Haushälterin Zhang nahm Xu Chachas kostbaren Thermobecher sofort entgegen, öffnete den Deckel und reichte ihn ihr.

"Sind Ihre Beine nicht wund vom langen Stehen? Lassen Sie mich sie Ihnen massieren."

„Danke, Oma.“ Xu Chacha nahm das Wasserglas und lehnte die Massage von Butler Zhang ab. „Kein Kneten, kein Ziehen, das ist überhaupt nicht anstrengend.“

Fünf Outfits zu fotografieren ist nichts. Bevor sie überhaupt ein Einkommen hatte, nahm sie sogar Online-Modeljobs an; Hunderte von Outfits am Tag zu fotografieren, war keine Seltenheit.
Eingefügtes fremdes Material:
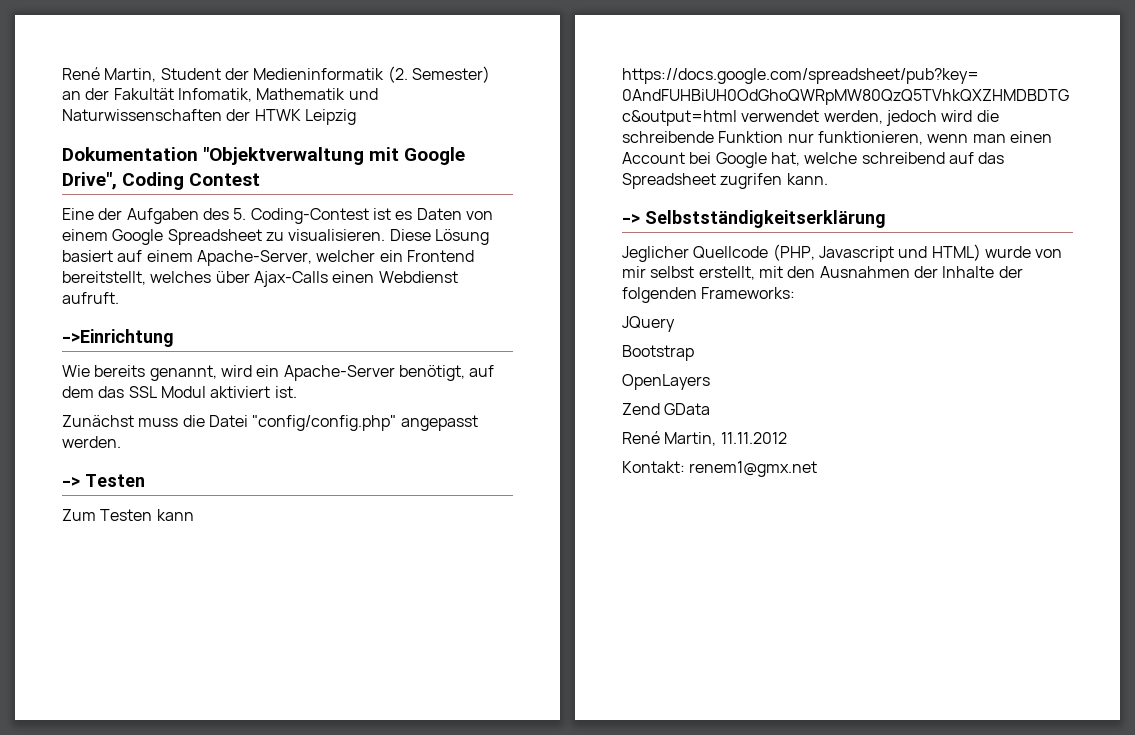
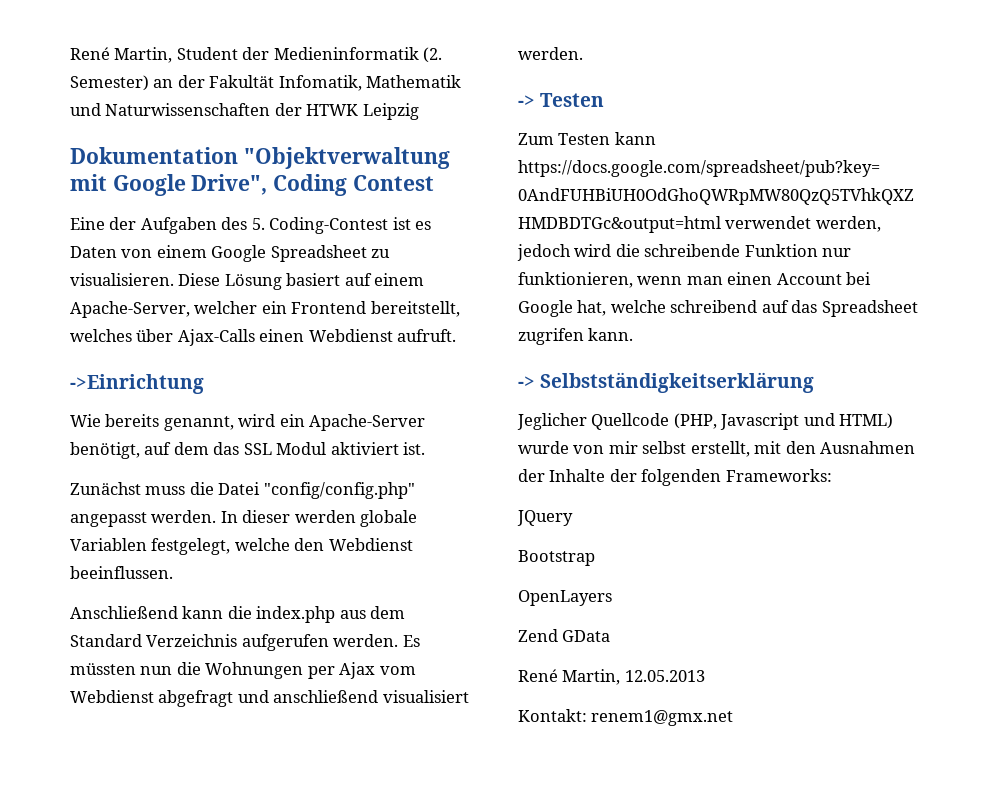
(121, 442) none -> [220,510,418,527] [70,538,413,555] [70,566,173,579] [70,606,406,623] [70,634,420,651] [70,662,416,679] [70,690,469,707] [518,47,583,60] In dieser werden globale Variablen festgelegt, welche den Webdienst beeinflussen. // Anschließend kann die index.php aus dem Standard Verzeichnis aufgerufen werden. Es müssten nun die Wohnungen per Ajax vom Webdienst abgefragt und anschließend visualisiert werden.
[720,432,787,444] 11.11.2012 -> [624,670,705,682] 12.05.2013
Xu Chacha hielt die rosa Teekanne mit beiden Händen, nahm einen großen Schluck, ihre Wangen blähten sich so sehr auf, dass sie nichts mehr fassen konnten, und schluckte ihn dann in großen Zügen hinunter.
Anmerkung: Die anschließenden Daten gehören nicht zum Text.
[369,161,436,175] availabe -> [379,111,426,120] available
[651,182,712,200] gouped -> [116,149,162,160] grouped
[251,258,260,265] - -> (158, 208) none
Die Suppe hatte die perfekte Temperatur, nicht zu heiß, und der Geschmack des amerikanischen Ginsengs war erfrischend und belebend.

Sie ist einfach noch zu jung für Nahrungsergänzungsmittel und hat ständig Nasenbluten.

"Rülps~ Ha!" Nachdem sie einen halben Krug auf einmal ausgetrunken hatte, schloss Xu Chacha zufrieden die Augen und stieß mit ihrer altmodischen Stimme einen Seufzer aus.

"Hä? Wessen Kind ist das? Es sieht so bemitleidenswert aus." Xu Chacha tätschelte ihm den Kopf.

Sie erkannte die menschliche Stimme und drehte sich überrascht um: „Tante!“

Wen Mubai hatte sich bereits in ihre Alltagskleidung umgezogen. Ihr Kleidungsstil war schon immer derjenige, der „ihr hübsches Gesicht für böse Zwecke einsetzt“.

Genau wie heute, selbst in einem ganz einfachen ärmellosen T-Shirt und einer hochgeschnittenen Jeans, lässt ihre große Figur sie auf den Fotos modisch aussehen.

"Bist du müde? Hat dich diese Tante etwa geärgert?" Wen Mubai betrachtete ihr Outfit und bemerkte nicht, welch gute Figur dieses kleine Mädchen hatte.

Xu Chacha ist nicht besonders groß, aber ihre Hüften sind recht hoch (146 cm), ihr Hals ist lang und ihre aufrechte Haltung lässt sie erfrischt aussehen.